The relationship between pharmacokinetic behaviour of glycyrrhizin and hepatic function in patients with acute hepatitis and liver cirrhosis

Abstract
The pharmacokinetic behavior of glycyrrhizin in four patients with acute hepatitis (hepatitis group) and six patients with liver cirrhosis (cirrhosis group) receiving chronically an IV administration of a 120 mg dose once a day or once every other day of glycyrrhizin was investigated. The plasma concentration of glycyrrhizin declined monoexponentially in both groups. The elimination half‐life (t1/2) for glycyrrhizin in the hepatitis and cirrhosis groups varied significantly in the range of 2.7–7.6 h and 6.2–40.1 h, and the total body clearance (CLtot) in the range of 2.8–23.2 mL h−1 kg−1 and 1.4–12.9 mL h−1 kg−1, respectively.
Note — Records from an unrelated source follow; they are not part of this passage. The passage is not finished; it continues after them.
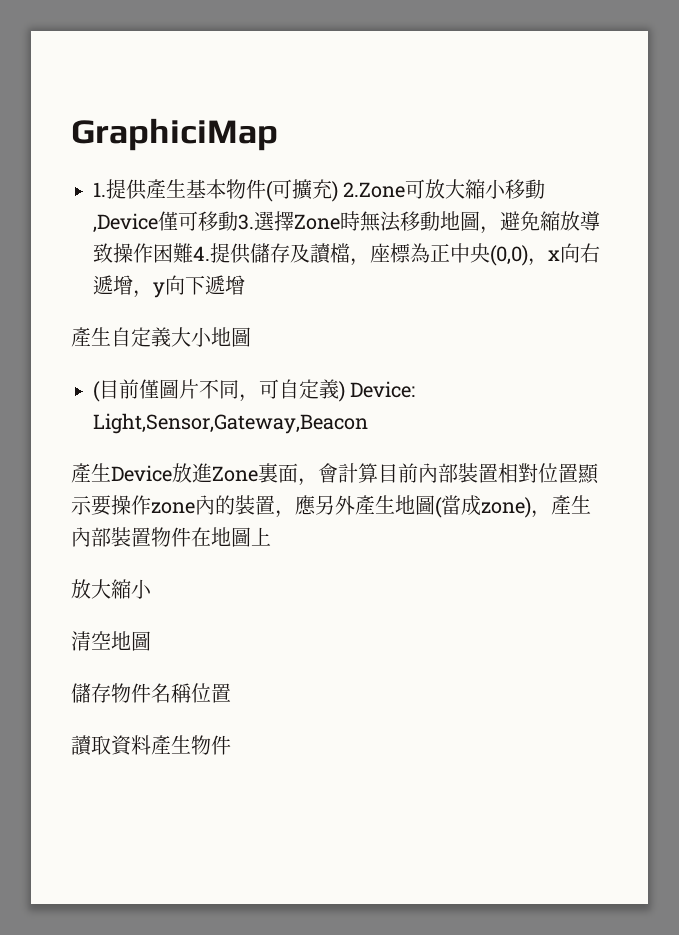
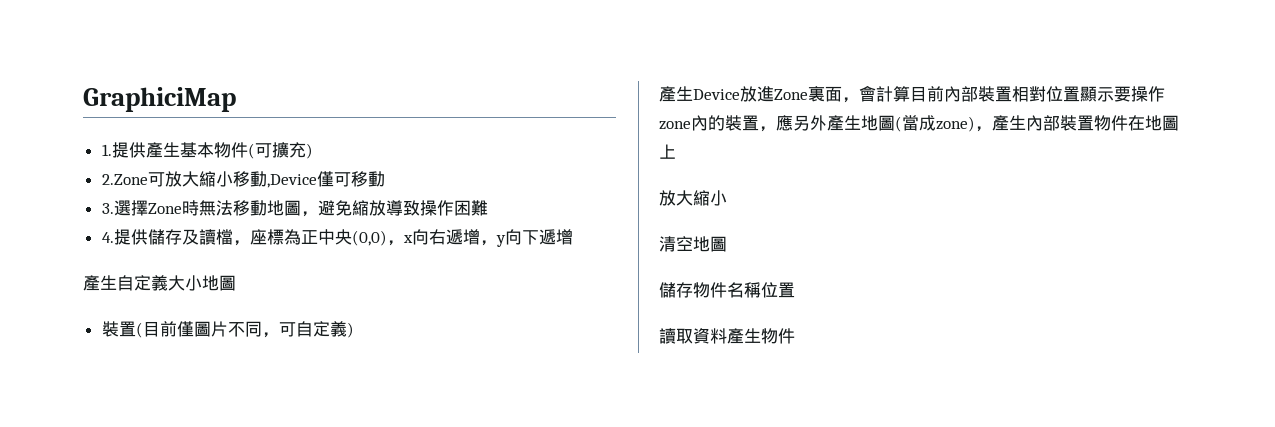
(338, 191) none -> (313, 151) //
(238, 221) none -> (385, 179) //
(193, 253) none -> (488, 208) //
(251, 337) none -> [101,321,136,337] 裝置
[350,381,416,398] [93,413,368,434] Device: Light,Sensor,Gateway,Beacon -> (354, 330) none

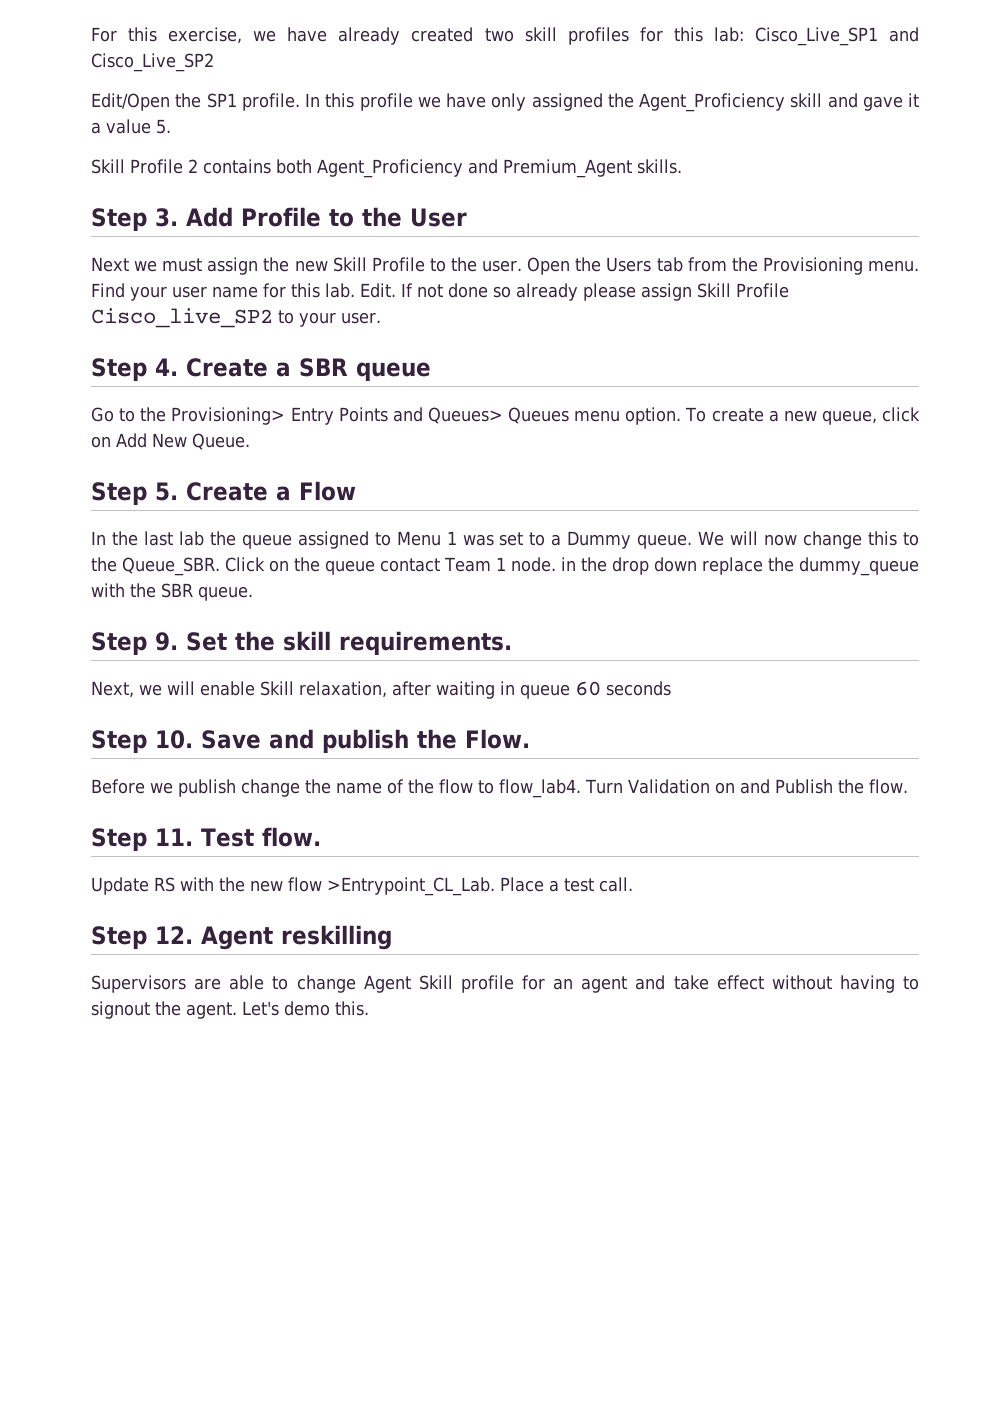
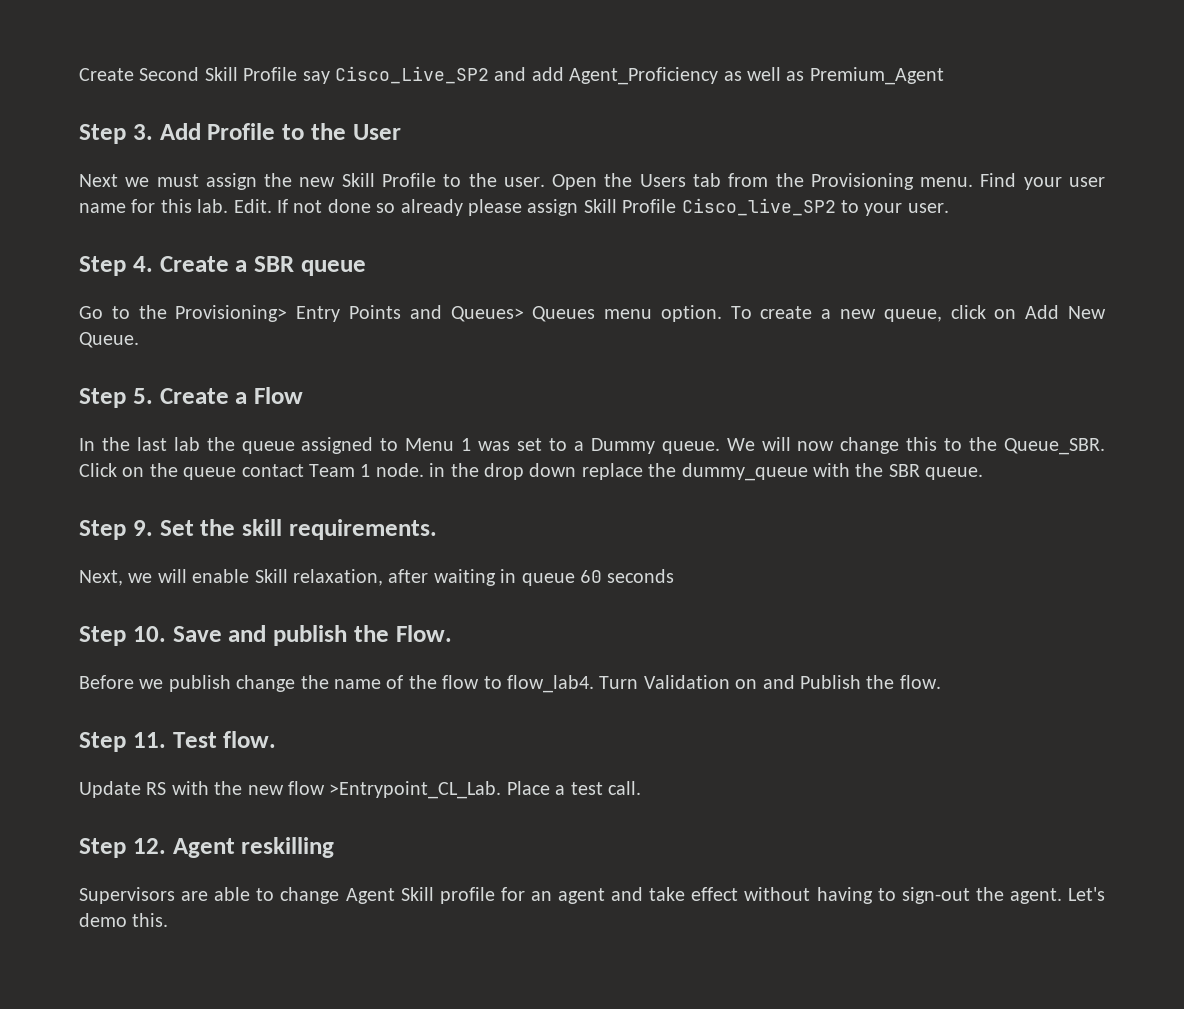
[91,27,919,46] [91,53,214,72] [91,93,919,112] [91,119,171,134] [91,159,498,178] For this exercise, we have already created two skill profiles for this lab: Cisco_Live_SP1 and Cisco_Live_SP2 // Edit/Open the SP1 profile. In this profile we have only assigned the Agent_Proficiency skill and gave it a value 5. // Skill Profile 2 contains both Agent_Proficiency and -> [79,66,805,85] Create Second Skill Profile say Cisco_Live_SP2 and add Agent_Proficiency as well as
[637,159,682,174] skills. -> (944, 76) none
[91,1001,150,1019] signout -> [901,887,970,904] sign-out

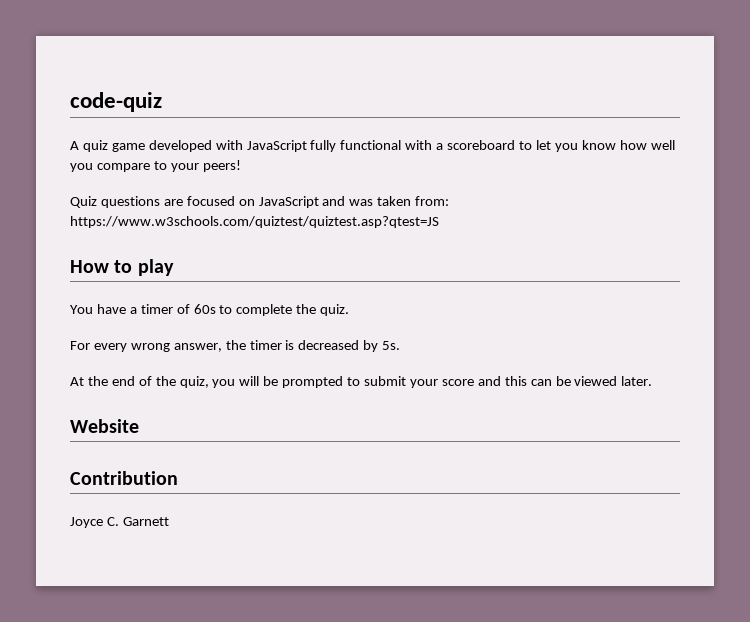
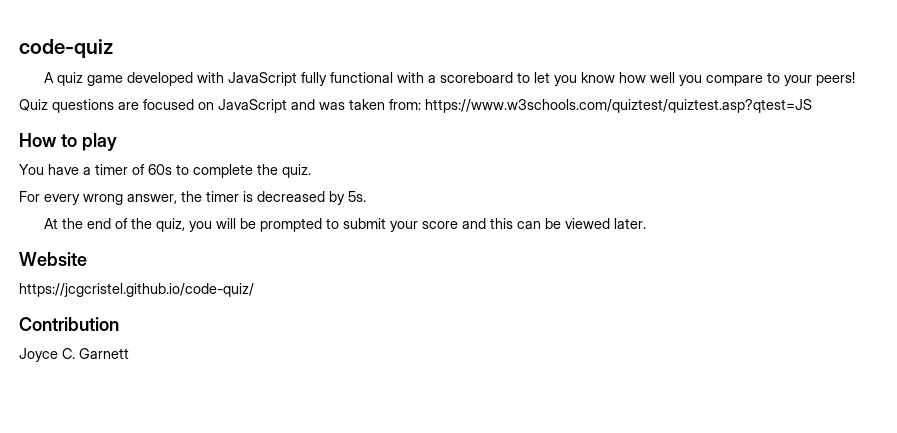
(139, 426) none -> [19,283,254,297] // https://jcgcristel.github.io/code-quiz/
The t1/2 for glycyrrhizin in the hepatitis and the cirrhosis groups was about twice and eight times that in normal subjects, respectively, as reported previously, and CLtot values were about 0.7 and 0.23 times that in normal subjects, respectively. There was significant correlation between the CLtot and hepatic function (asparatate aminotransferase and alanine aminotransferase in serum) in both patient groups. With improvement of the liver function, the CLtot for glycyrrhizin increased from 2.8 ml h−1 kg−1 to 11.4 mL h−1 kg−1, and the t1/2 shortened from 7.6 h to 3.4 h. These findings indicated that the variation of pharmacokinetic behaviour of glycyrrhizin in both groups was closely related to the extent of the liver function.